(Before-and-after change records)

*** Begin section ***

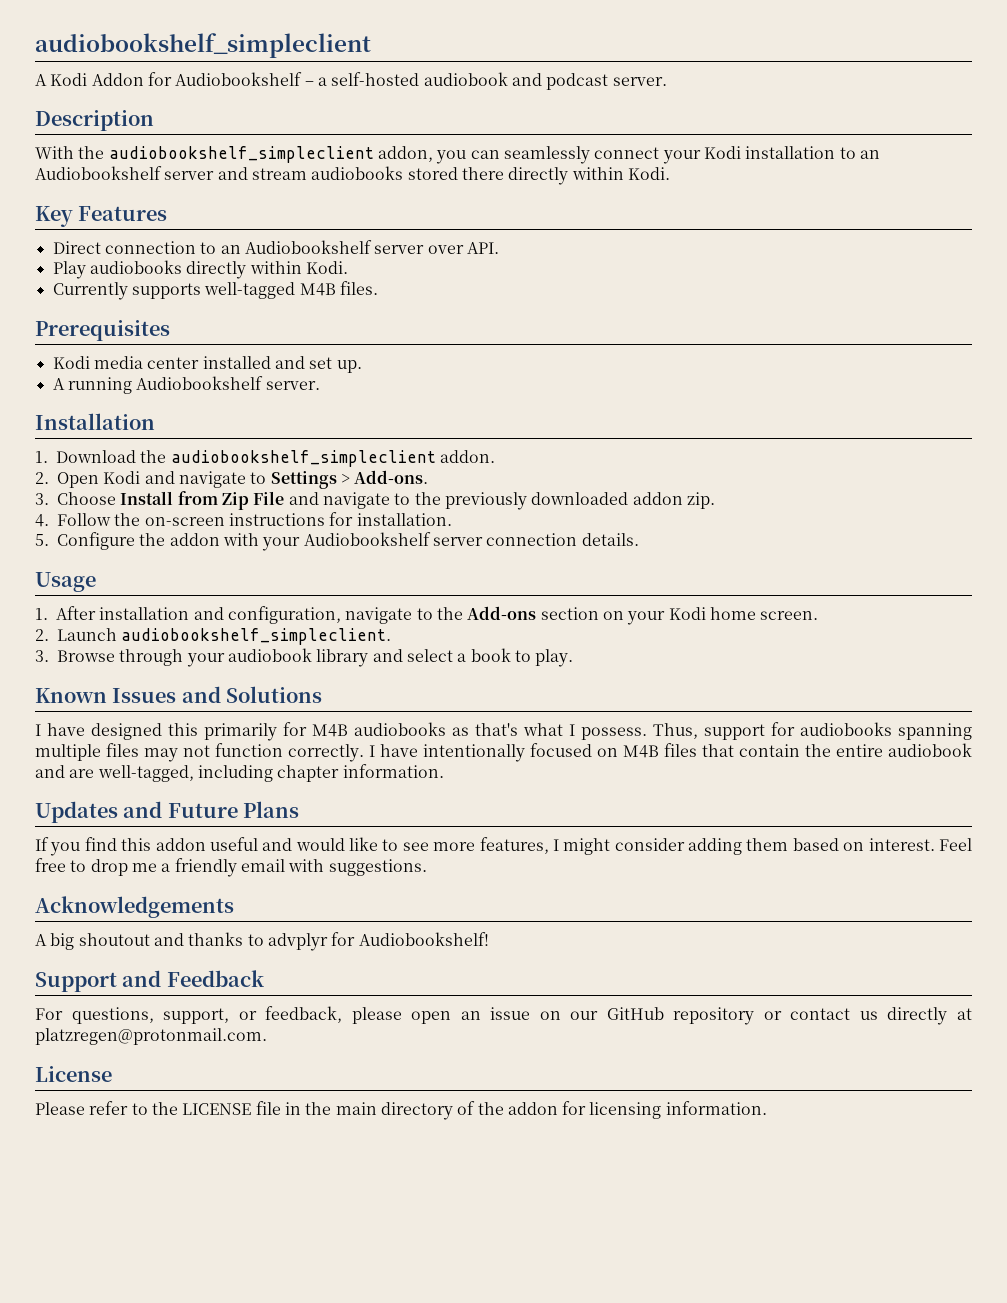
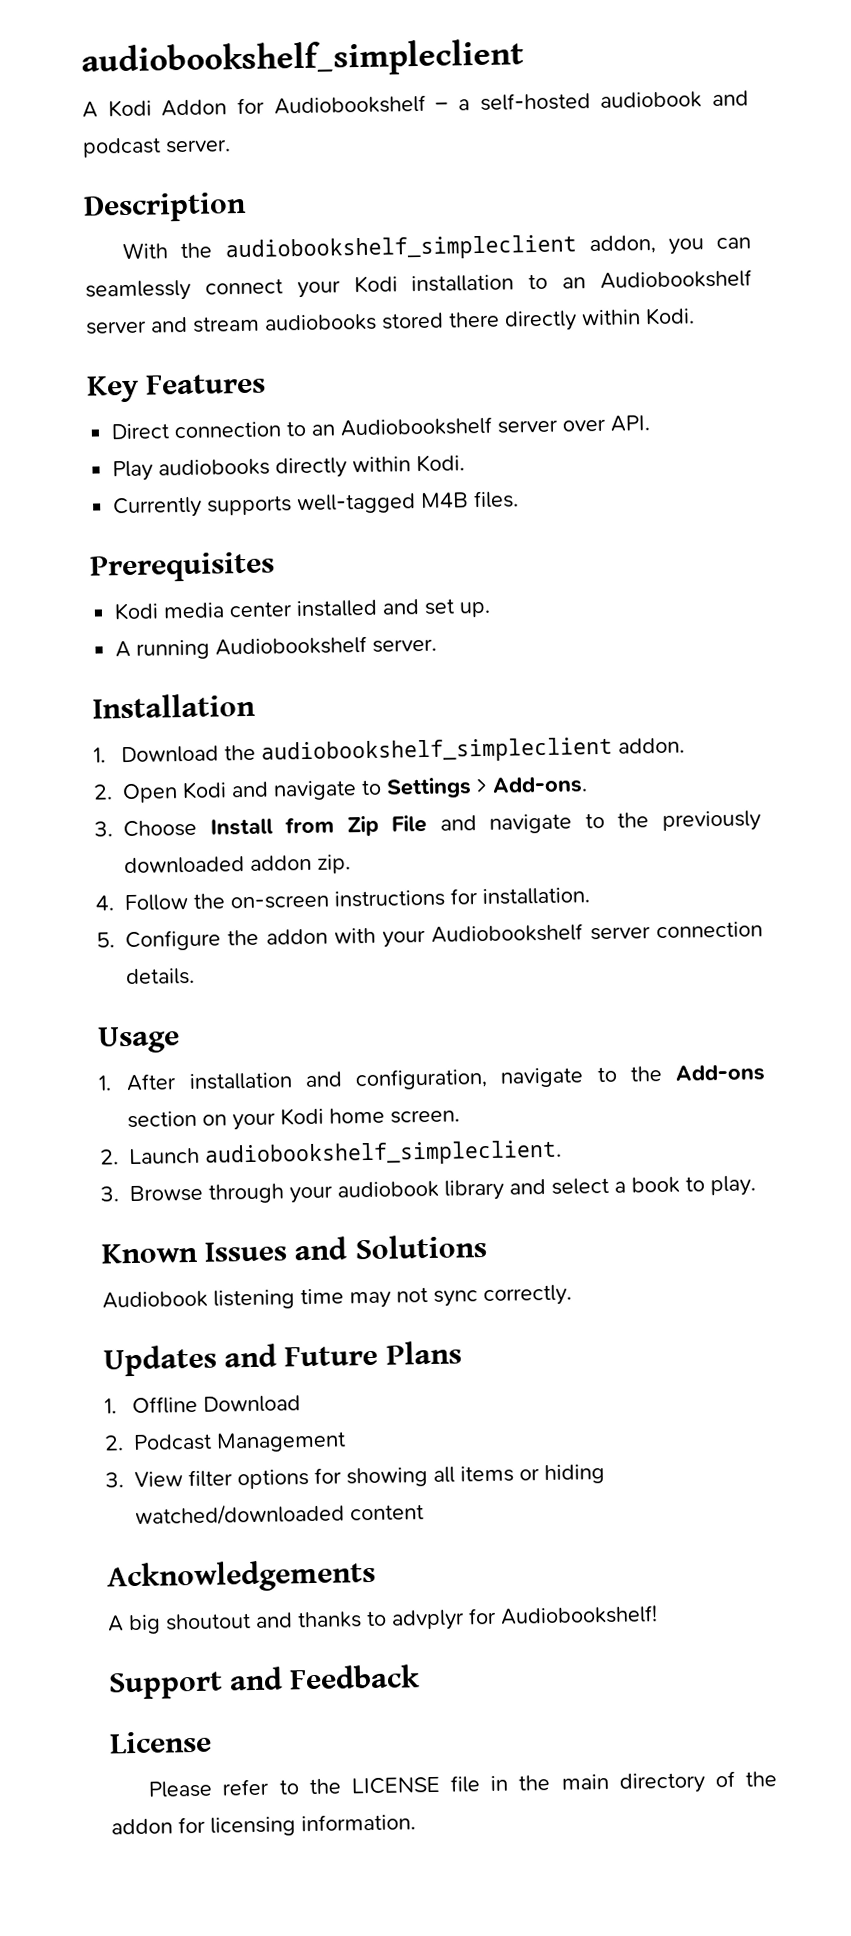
- I have designed this primarily for M4B audiobooks as that's what I possess. Thus, support for audiobooks spanning multiple files may not function correctly. I have intentionally focused on M4B files that contain the entire audiobook and are well-tagged, including chapter information.
+ Audiobook listening time may not sync correctly.
  Updates and Future Plans
- If you find this addon useful and would like to see more features, I might consider adding them based on interest. Feel free to drop me a friendly email with suggestions.
+ 1. Offline Download
+ 2. Podcast Management
+ 3. View filter options for showing all items or hiding watched/downloaded content
- For questions, support, or feedback, please open an issue on our GitHub repository or contact us directly at platzregen@protonmail.com.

*** End section ***

Brief
Copy all lines from the data that hold the word "correctly".

Finished task
- I have designed this primarily for M4B audiobooks as that's what I possess. Thus, support for audiobooks spanning multiple files may not function correctly. I have intentionally focused on M4B files that contain the entire audiobook and are well-tagged, including chapter information.
+ Audiobook listening time may not sync correctly.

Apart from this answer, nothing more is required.